Parce que j’ai raté ma vie ! J’aurais voulu être peintre, comme mon père, puis mathématicien, ou encore un grand joueur d’échec. Au final, je suis dramaturge. En réalité, j’avance masqué.

Pour le grand public, je suis un provocateur. Mais mon environnement artistique est relativement secret et mon goût personnel en peinture a été qualifié de pompier par les surréalistes !

La Caverne d’Arrabal

Par L.d’Ist

Ces œuvres participent à la décoration confuse et baroque de son appartement parisien.

À côté du piano, ses échiquiers s’empilent tel un château de cartes et poussent ses livres d’artistes serrés sur les étagères. Sa chronique échiquéenne au magazine L’Express pendant trente-six ans fait pendant à celle de Marcel Duchamp au Soir. Aux livres se mêlent des objets ; ici : une expansion de César ; là : une installation d’horloges ; dans le salon, une sculpture de Coskun avec derrière, trônant au-dessus de la bibliothèque une gouache de Dario Fo (prix Nobel et Transcendant Satrape).

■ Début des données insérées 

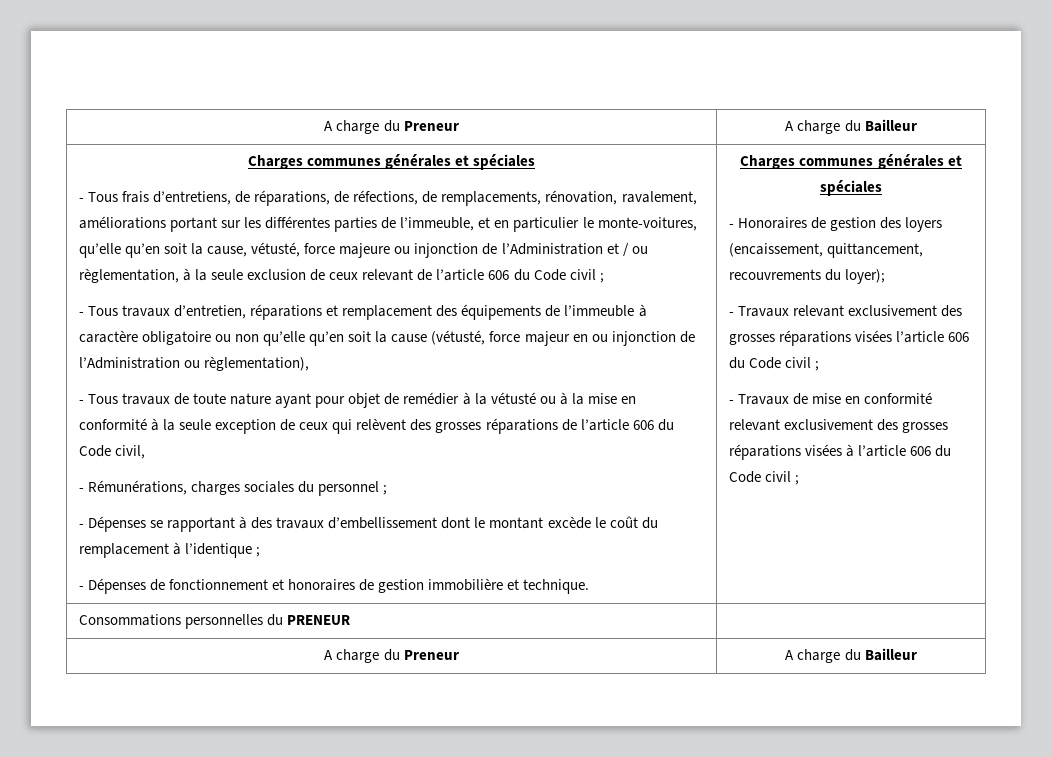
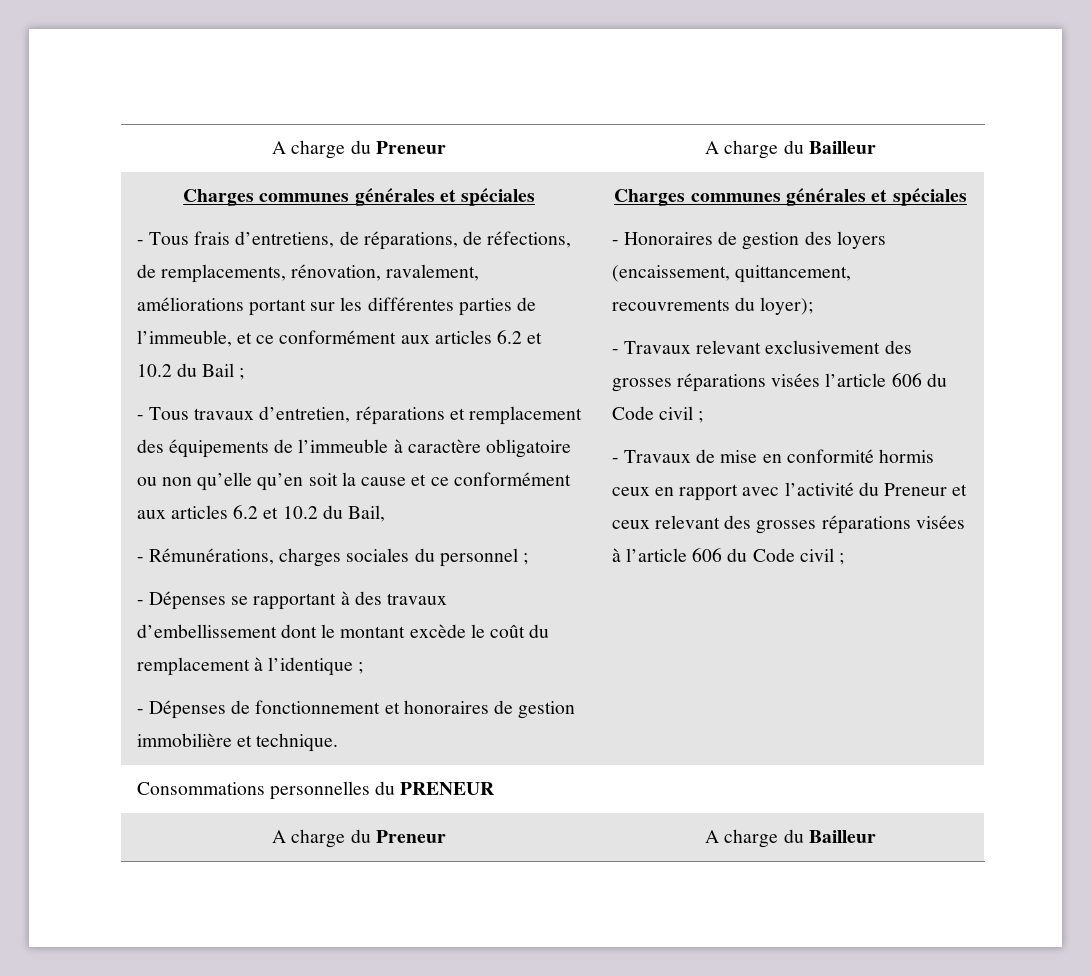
- - Tous frais d’entretiens, de réparations, de réfections, de remplacements, rénovation, ravalement, améliorations portant sur les différentes parties de l’immeuble, et en particulier le monte-voitures, qu’elle qu’en soit la cause, vétusté, force majeure ou injonction de l’Administration et / ou règlementation, à la seule exclusion de ceux relevant de l’article 606 du Code civil ;
+ - Tous frais d’entretiens, de réparations, de réfections, de remplacements, rénovation, ravalement, améliorations portant sur les différentes parties de l’immeuble, et ce conformément aux articles 6.2 et 10.2 du Bail ;
- - Tous travaux d’entretien, réparations et remplacement des équipements de l’immeuble à caractère obligatoire ou non qu’elle qu’en soit la cause (vétusté, force majeur en ou injonction de l’Administration ou règlementation),
- - Tous travaux de toute nature ayant pour objet de remédier à la vétusté ou à la mise en conformité à la seule exception de ceux qui relèvent des grosses réparations de l’article 606 du Code civil,
+ - Tous travaux d’entretien, réparations et remplacement des équipements de l’immeuble à caractère obligatoire ou non qu’elle qu’en soit la cause et ce conformément aux articles 6.2 et 10.2 du Bail,
- - Travaux de mise en conformité relevant exclusivement des grosses réparations visées à l’article 606 du Code civil ;
+ - Travaux de mise en conformité hormis ceux en rapport avec l’activité du Preneur et ceux relevant des grosses réparations visées à l’article 606 du Code civil ;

Aux murs de l’entrée et sur ceux du deuxième salon, se côtoient contre toute attente : une gouache de Pollock non loin d’une peinture de Botéro, au-dessus d’un dessin de Miro, à côté d’un dessin de Topor, d’un autre de Saura ; pour se poursuivre par une gouache de Ionesco et des portraits d’Arrabal peints par différents artistes de l’époque Panique, dont un par Topor.

Lorsqu’il reçoit pour un cénacle arrabaldien, les invités s’assoient autour d’une énorme table de Camilo Otero, en bois très massif, à côté d’une sculpture également en bois du même Otero, sorte de trône à tortures, de masse énorme. Créée pour sa pièce de théâtre « Et ils passèrent des menottes aux fleurs » (1969), celle-ci participa aux jeux sadomasochistes qui marquèrent à jamais le nom d’Arrabal du sceau de la provocation et du blasphème mais aussi d’un théâtre à la catharsis libératoire, rendant hommage à la vie elle-même.

L’inventaire réalisé pour l’exposition rétrospective « Arrabal Kaléidoscopes 1964-2000 » dans le cadre des rencontres nationales du livre comptabilisait 400 livres d’artistes créés avec près de 100 artistes. Parmi eux : des peintres de l’abstraction lyrique (Miotte, Baltazar), des surréalistes figuratifs (Lam, Camacho), des artistes singuliers (Ponç, Romero), de la figuration narrative (Arroyo, Félez), de la figuration libre (Combas, Ben), des connus, des moins connus, des artistes Français, Espagnols, Européens, Cubains, Turcs, Grecs… Bref, des artistes du monde entier qui désirent lier leur rencontre avec l’écrivain le plus controversé et transgressif du xxe siècle, en joignant leurs mondes sur les pages d’un livre d’art, unique bien souvent.